BEGIN DATA RECORDS

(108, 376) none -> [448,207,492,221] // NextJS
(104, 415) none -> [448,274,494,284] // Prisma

END DATA RECORDS
BEGIN DATA RECORDS

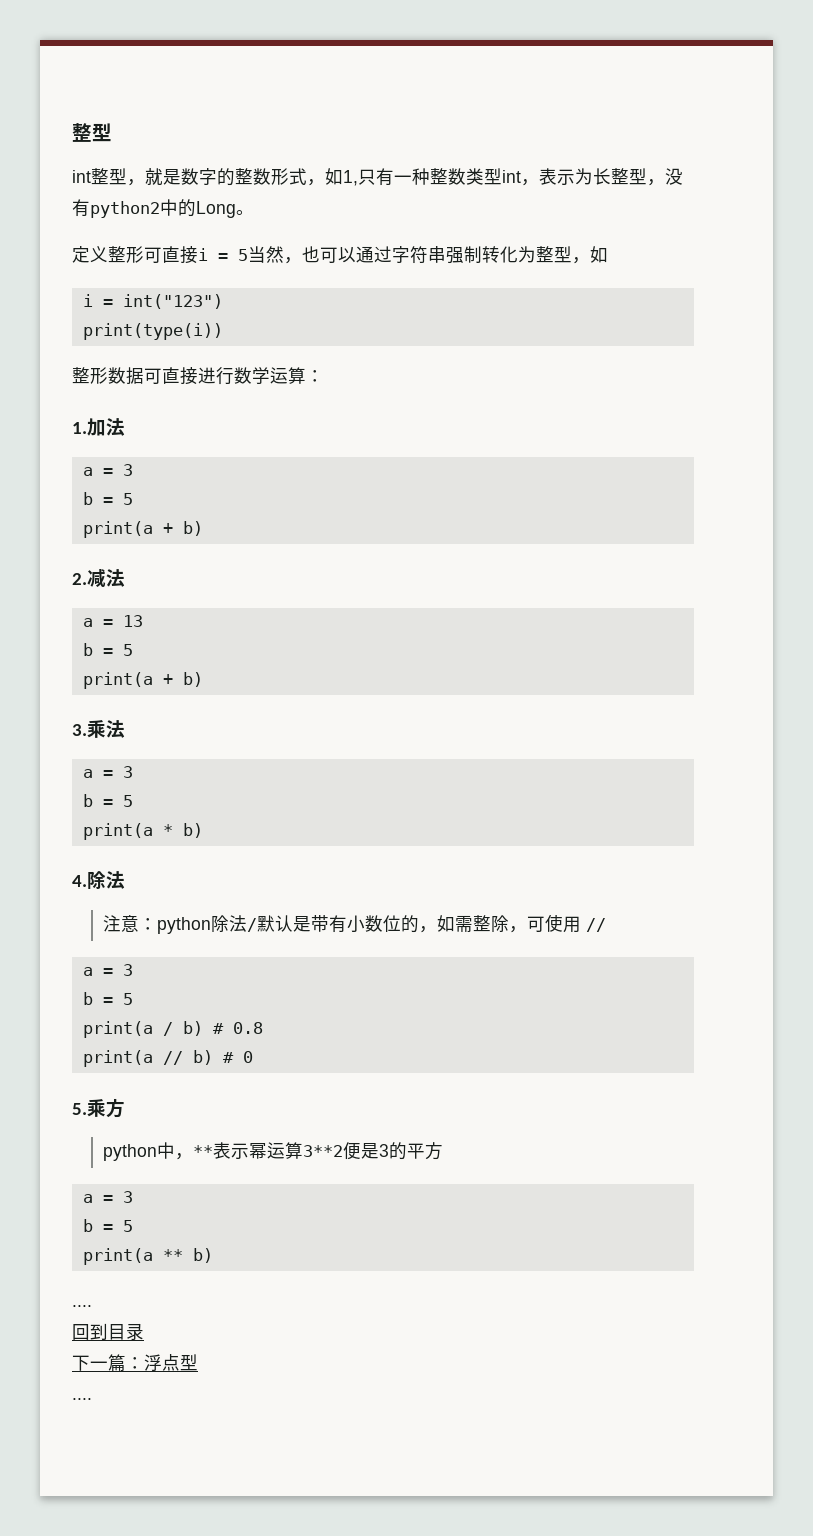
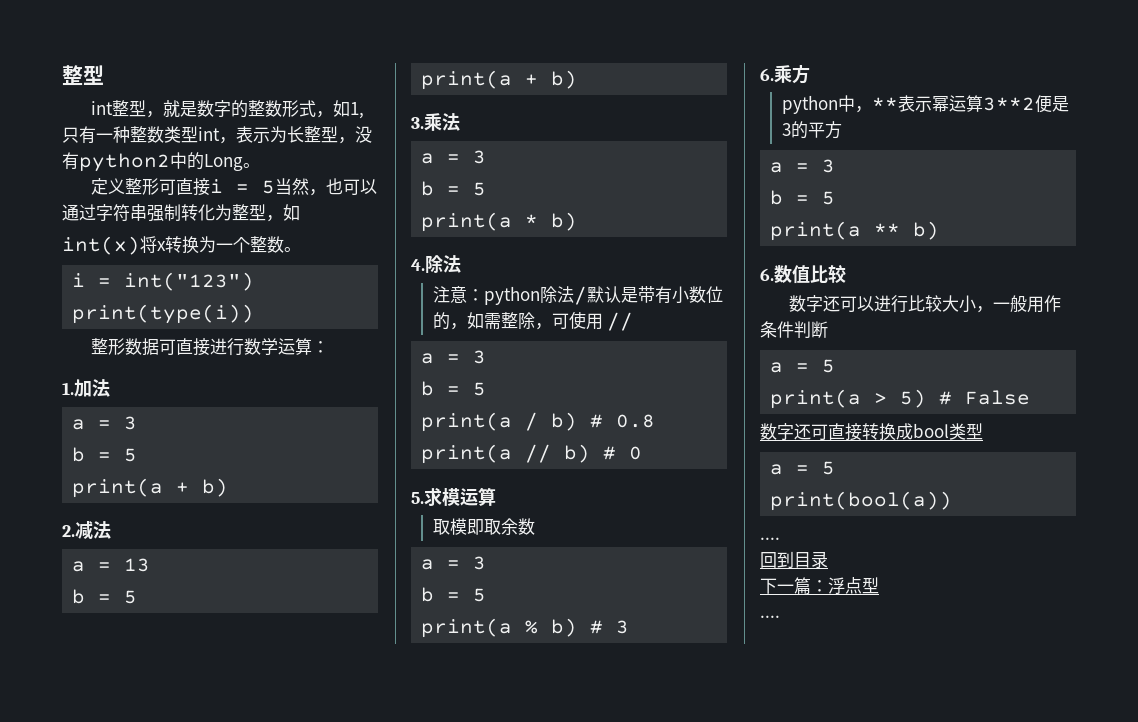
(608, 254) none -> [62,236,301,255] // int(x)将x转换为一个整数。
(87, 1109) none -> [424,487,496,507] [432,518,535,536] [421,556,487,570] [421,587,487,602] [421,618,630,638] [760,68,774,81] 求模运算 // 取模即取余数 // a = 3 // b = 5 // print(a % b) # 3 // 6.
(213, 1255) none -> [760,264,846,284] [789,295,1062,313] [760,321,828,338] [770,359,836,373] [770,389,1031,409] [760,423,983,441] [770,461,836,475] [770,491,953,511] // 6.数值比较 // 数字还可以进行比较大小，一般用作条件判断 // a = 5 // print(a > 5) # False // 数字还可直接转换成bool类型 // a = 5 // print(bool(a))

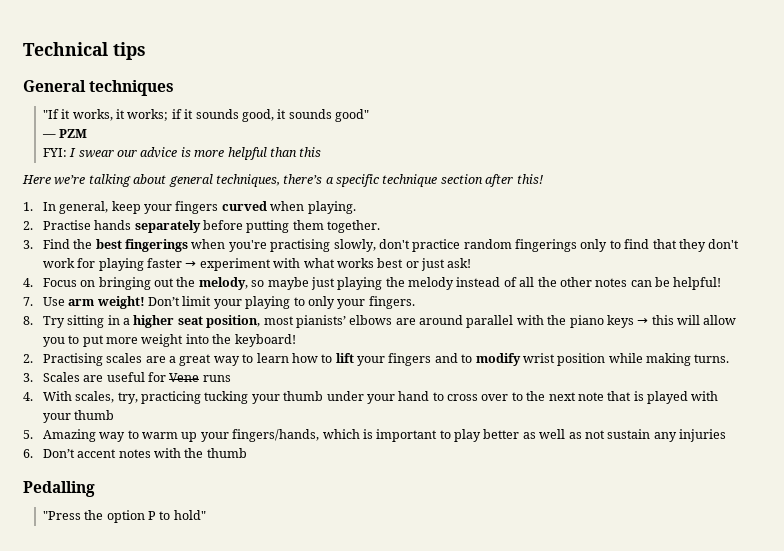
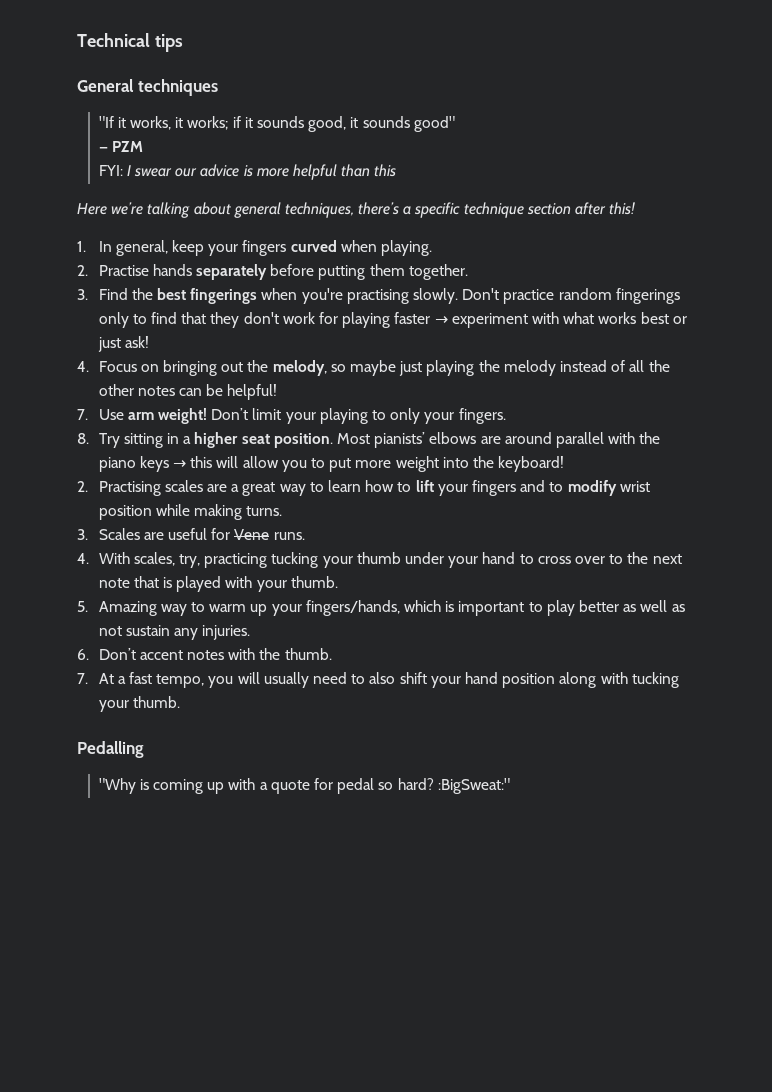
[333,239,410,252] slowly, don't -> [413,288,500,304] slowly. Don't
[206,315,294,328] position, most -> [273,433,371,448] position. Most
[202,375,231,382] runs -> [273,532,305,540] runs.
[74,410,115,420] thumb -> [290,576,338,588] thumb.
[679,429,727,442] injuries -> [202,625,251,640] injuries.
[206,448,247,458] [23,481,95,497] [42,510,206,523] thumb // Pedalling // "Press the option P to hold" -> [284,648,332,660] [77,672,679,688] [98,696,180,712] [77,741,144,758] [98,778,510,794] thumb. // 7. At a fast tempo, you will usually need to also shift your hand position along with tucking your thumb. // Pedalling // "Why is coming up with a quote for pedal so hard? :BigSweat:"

END DATA RECORDS
BEGIN DATA RECORDS

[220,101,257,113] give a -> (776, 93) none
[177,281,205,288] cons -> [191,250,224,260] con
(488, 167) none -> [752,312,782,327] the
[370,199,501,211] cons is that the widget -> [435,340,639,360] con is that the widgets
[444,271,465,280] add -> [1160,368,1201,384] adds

END DATA RECORDS

## PROBLEM STATEMENT
Beginning with the line above that contains "(108, 376) none", copy each line exactly up to and including the line that contains "(104, 415) none", and go no further.

## YOUR SOLUTION
(108, 376) none -> [448,207,492,221] // NextJS
(104, 415) none -> [448,274,494,284] // Prisma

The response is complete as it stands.